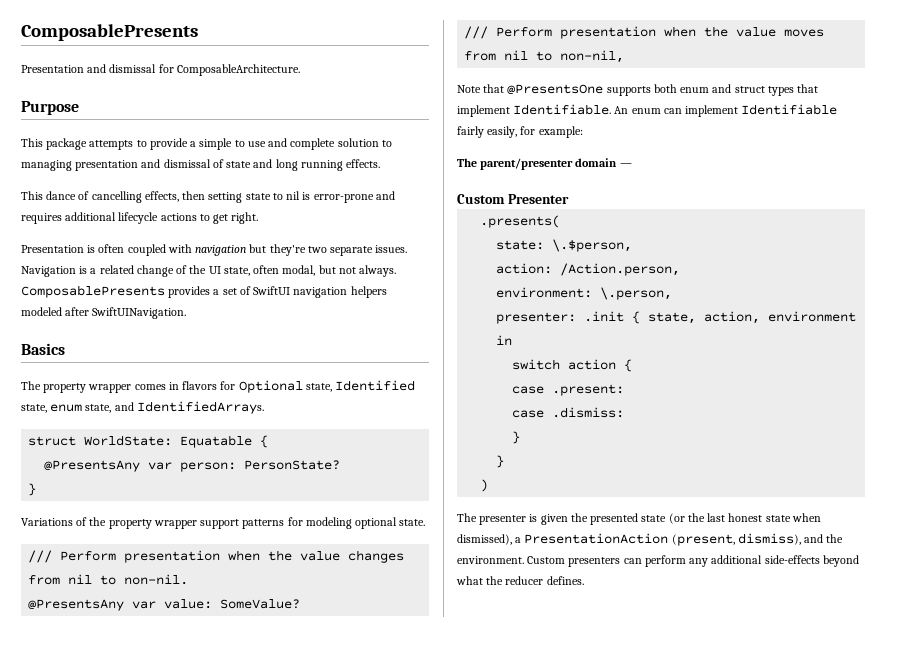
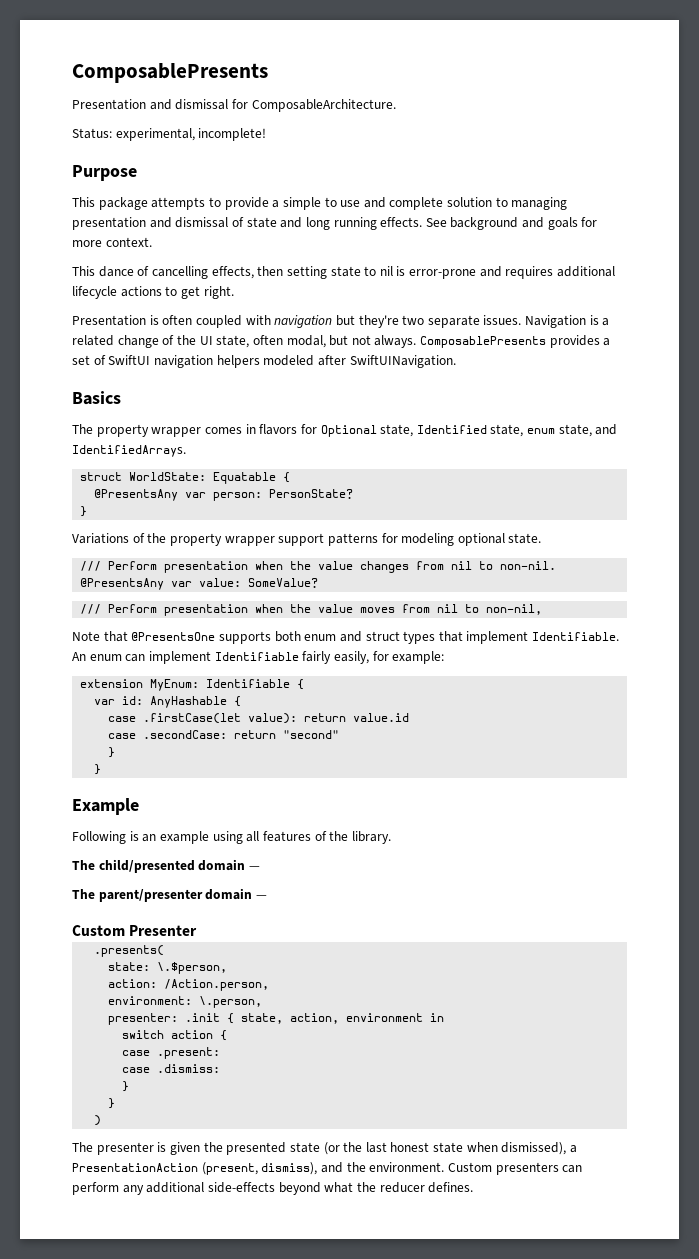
(300, 70) none -> [72,128,267,141] // Status: experimental, incomplete!
(381, 163) none -> [425,217,598,230] [72,237,152,247] See background and goals for more context.
(583, 132) none -> [80,679,305,691] [94,696,242,708] [108,713,410,724] [108,730,340,739] [108,747,116,758] [94,764,102,775] [72,798,139,815] [72,831,391,844] [72,859,260,873] // extension MyEnum: Identifiable { // var id: AnyHashable { // case .firstCase(let value): return value.id // case .secondCase: return "second" // } // } // Example // Following is an example using all features of the library. // The child/presented domain —

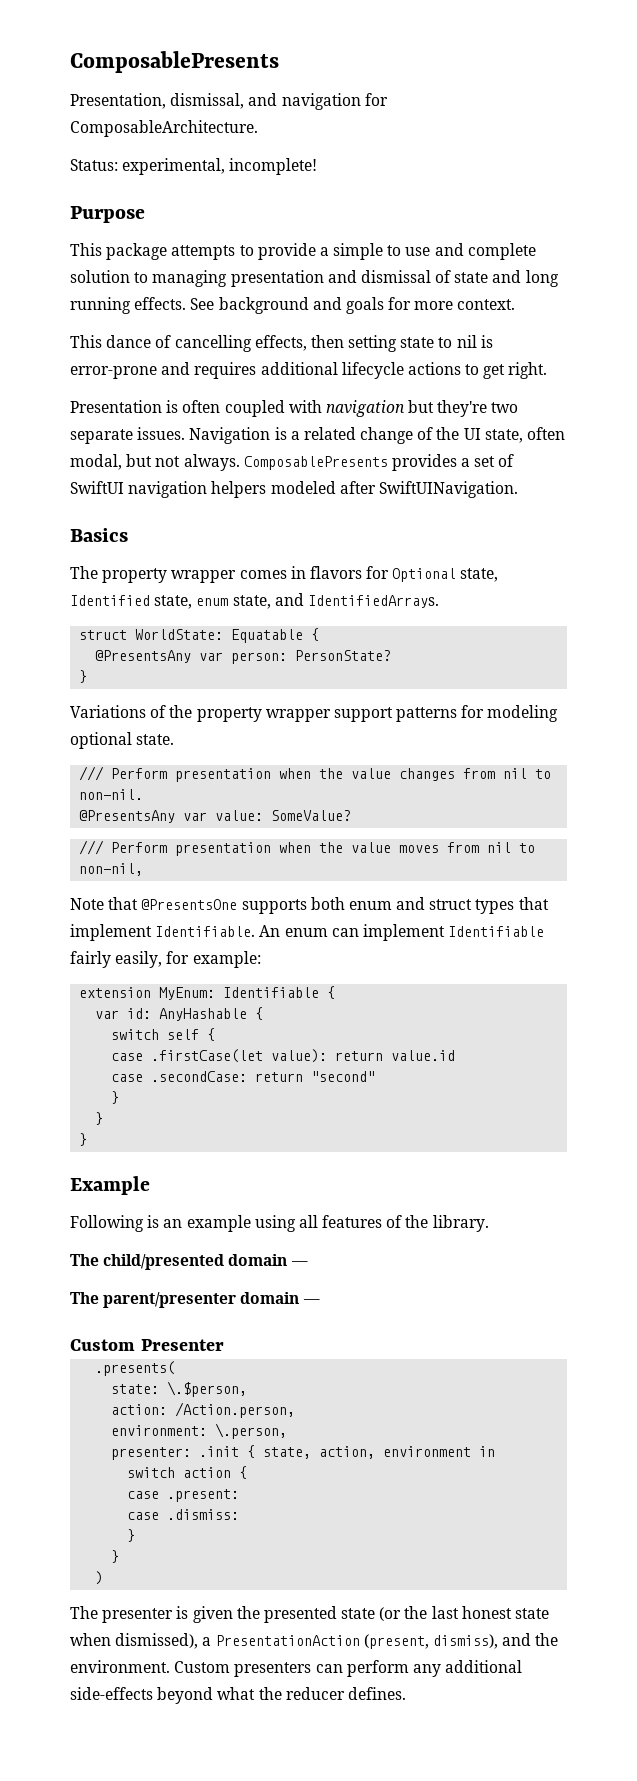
[72,99,229,110] Presentation and dismissal -> [70,93,361,110] Presentation, dismissal, and navigation
(242, 701) none -> [111,1028,216,1041] // switch self {
(102, 769) none -> [79,1133,88,1146] // }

::::::

Task description ->
What is needed is a verbatim transcription of the records, minus the pictures.

Output of the task ->
(300, 70) none -> [72,128,267,141] // Status: experimental, incomplete!
(381, 163) none -> [425,217,598,230] [72,237,152,247] See background and goals for more context.
(583, 132) none -> [80,679,305,691] [94,696,242,708] [108,713,410,724] [108,730,340,739] [108,747,116,758] [94,764,102,775] [72,798,139,815] [72,831,391,844] [72,859,260,873] // extension MyEnum: Identifiable { // var id: AnyHashable { // case .firstCase(let value): return value.id // case .secondCase: return "second" // } // } // Example // Following is an example using all features of the library. // The child/presented domain —

[72,99,229,110] Presentation and dismissal -> [70,93,361,110] Presentation, dismissal, and navigation
(242, 701) none -> [111,1028,216,1041] // switch self {
(102, 769) none -> [79,1133,88,1146] // }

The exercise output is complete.